*Work task*
Where does the word "span" show up in the records? Copy every line that has it.

*Provided material*
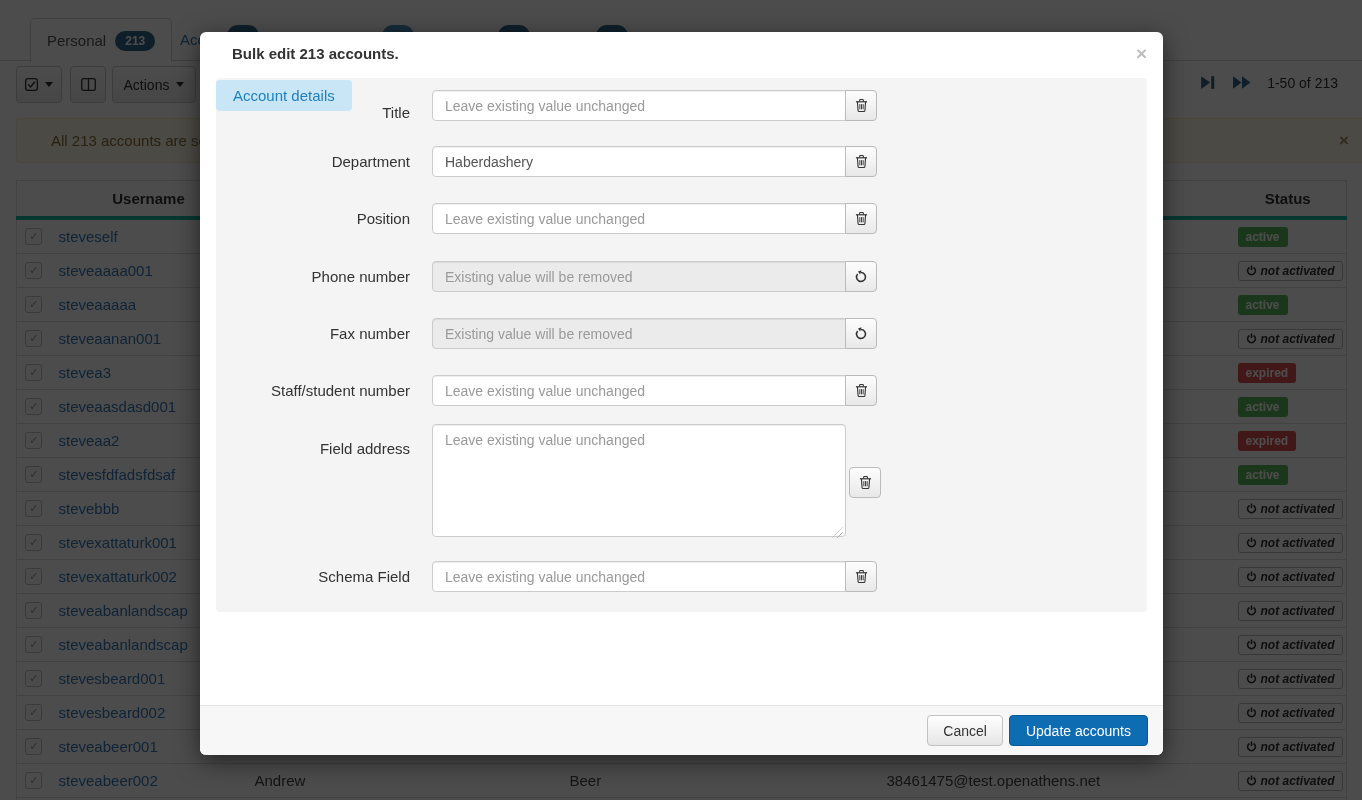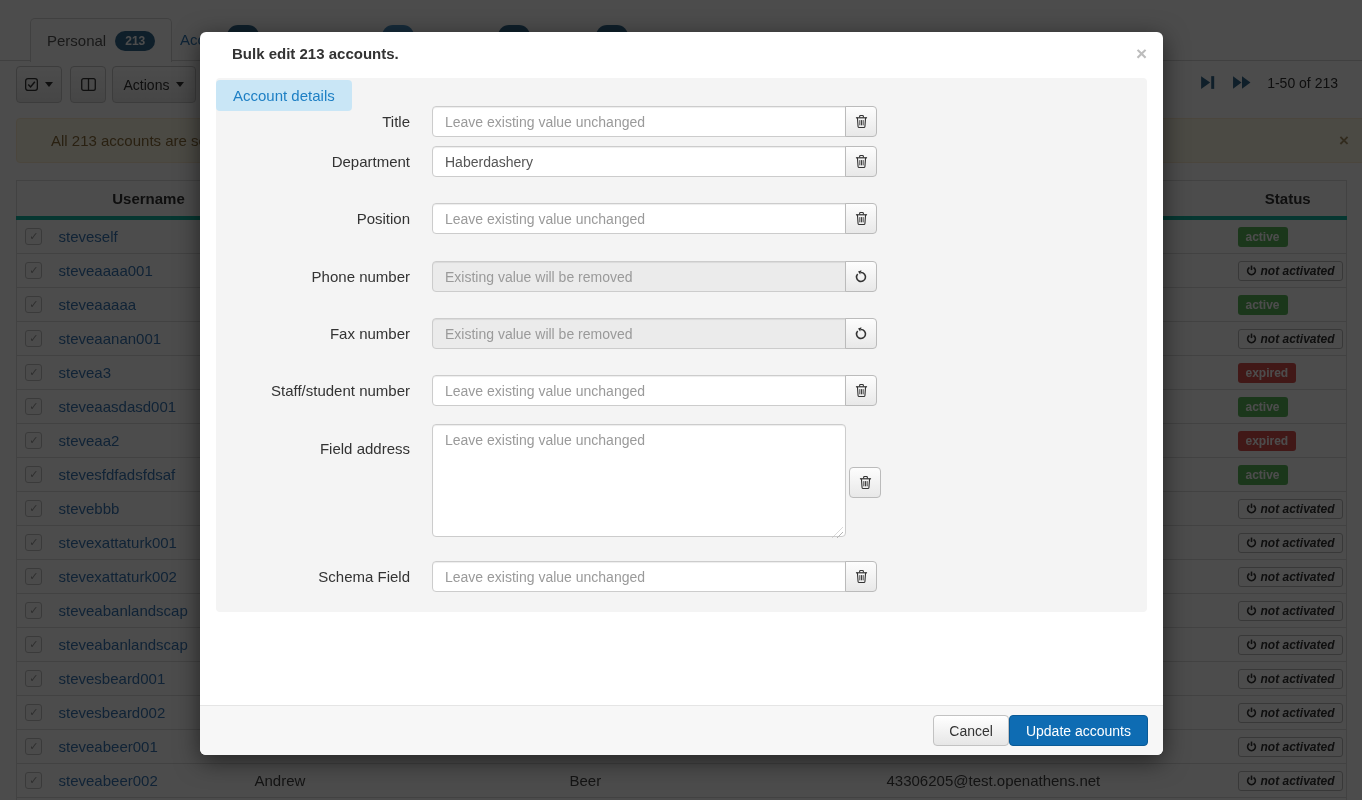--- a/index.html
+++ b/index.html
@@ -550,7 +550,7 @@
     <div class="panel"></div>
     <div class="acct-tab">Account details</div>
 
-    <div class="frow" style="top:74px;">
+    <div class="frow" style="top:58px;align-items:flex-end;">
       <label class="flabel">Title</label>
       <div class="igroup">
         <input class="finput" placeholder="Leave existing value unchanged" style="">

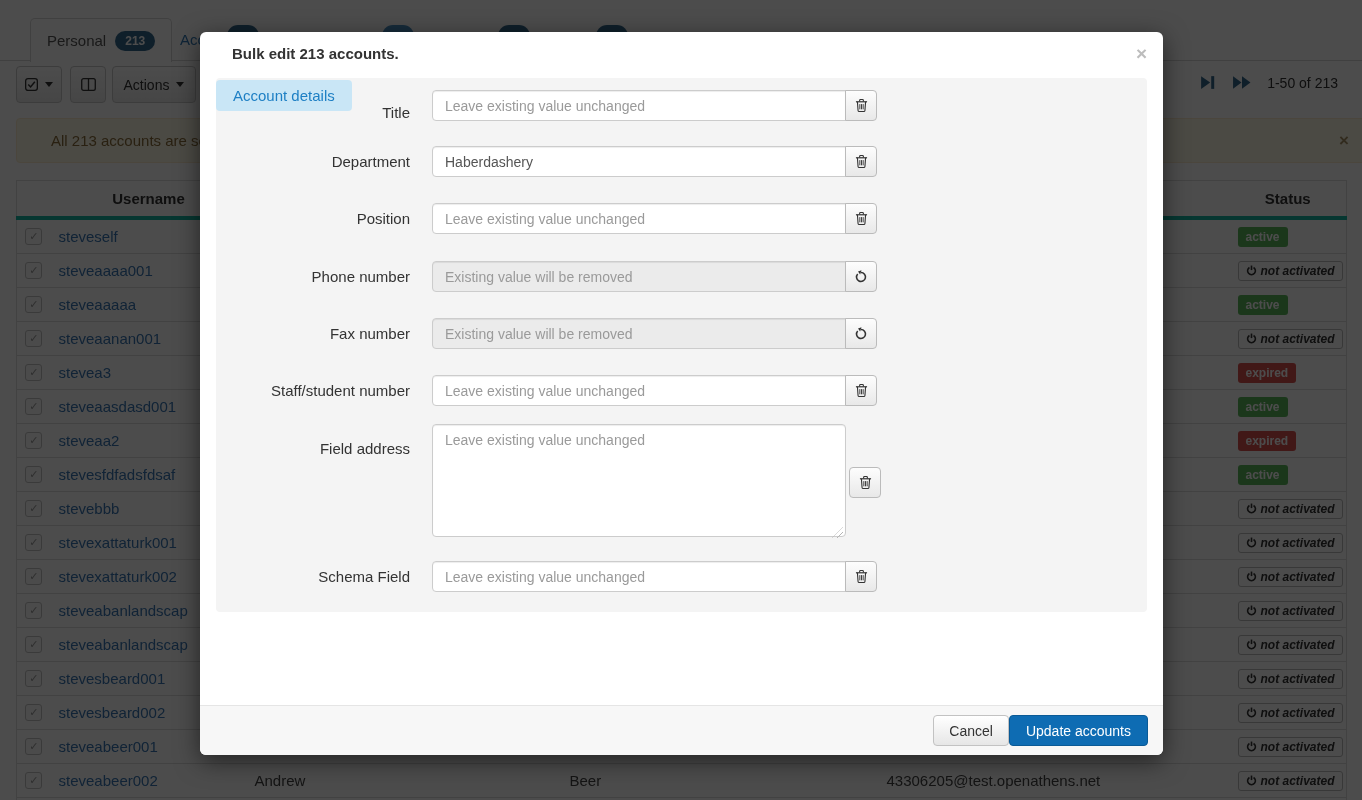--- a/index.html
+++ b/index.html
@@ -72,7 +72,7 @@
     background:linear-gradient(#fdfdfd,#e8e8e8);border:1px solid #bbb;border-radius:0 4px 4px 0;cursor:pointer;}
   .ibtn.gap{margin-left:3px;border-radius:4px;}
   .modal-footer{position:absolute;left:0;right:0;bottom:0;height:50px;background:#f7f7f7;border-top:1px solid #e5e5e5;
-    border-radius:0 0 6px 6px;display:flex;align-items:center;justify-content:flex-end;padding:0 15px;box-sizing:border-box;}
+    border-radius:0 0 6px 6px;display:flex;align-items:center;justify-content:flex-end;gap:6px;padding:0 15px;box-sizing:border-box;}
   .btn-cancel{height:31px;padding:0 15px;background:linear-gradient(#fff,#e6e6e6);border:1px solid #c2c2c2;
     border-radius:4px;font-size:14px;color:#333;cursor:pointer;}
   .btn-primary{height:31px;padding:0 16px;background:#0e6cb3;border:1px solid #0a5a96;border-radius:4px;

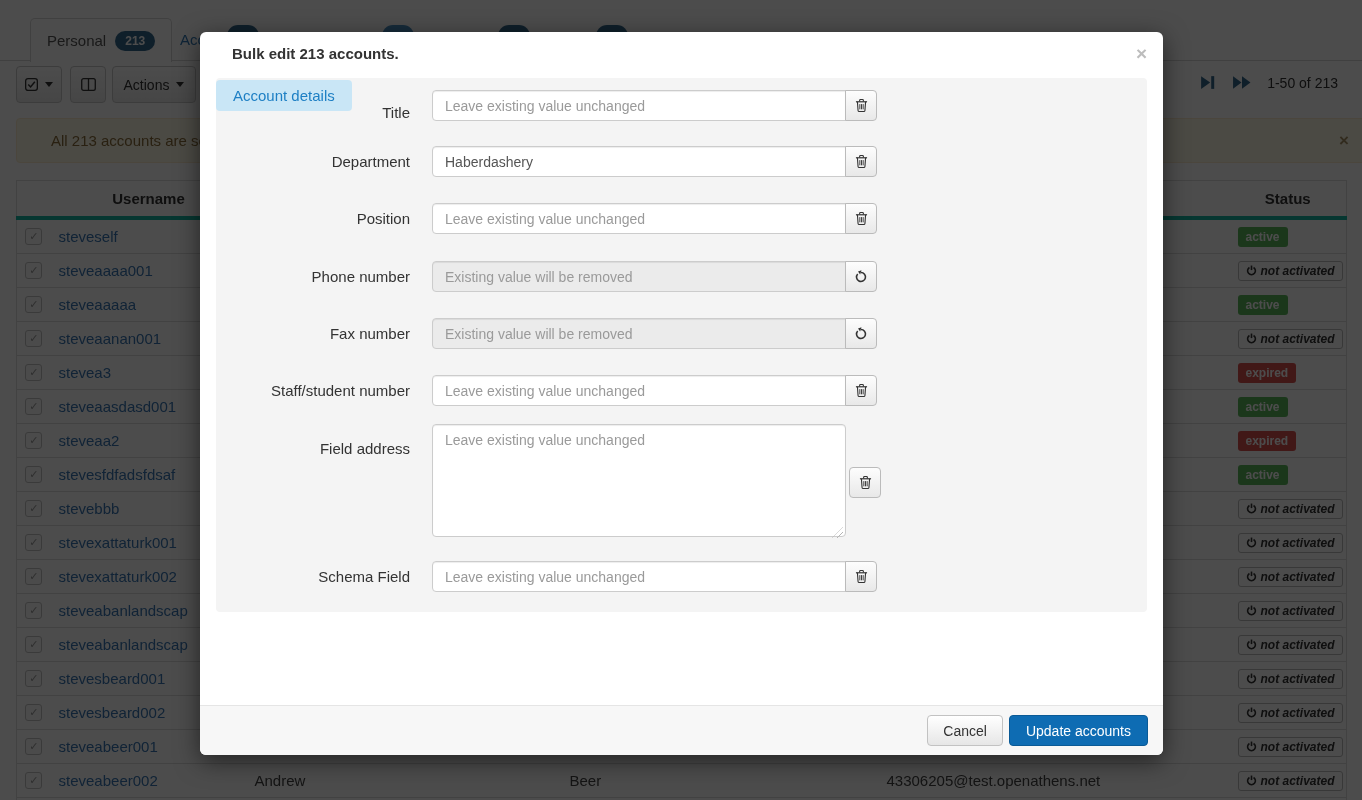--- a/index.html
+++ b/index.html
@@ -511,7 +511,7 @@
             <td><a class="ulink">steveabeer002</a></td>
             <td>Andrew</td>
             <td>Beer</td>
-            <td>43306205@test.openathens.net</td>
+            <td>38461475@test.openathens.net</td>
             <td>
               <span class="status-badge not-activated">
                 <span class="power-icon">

*Answer to this problem*
               <span class="status-badge not-activated">
                 <span class="power-icon">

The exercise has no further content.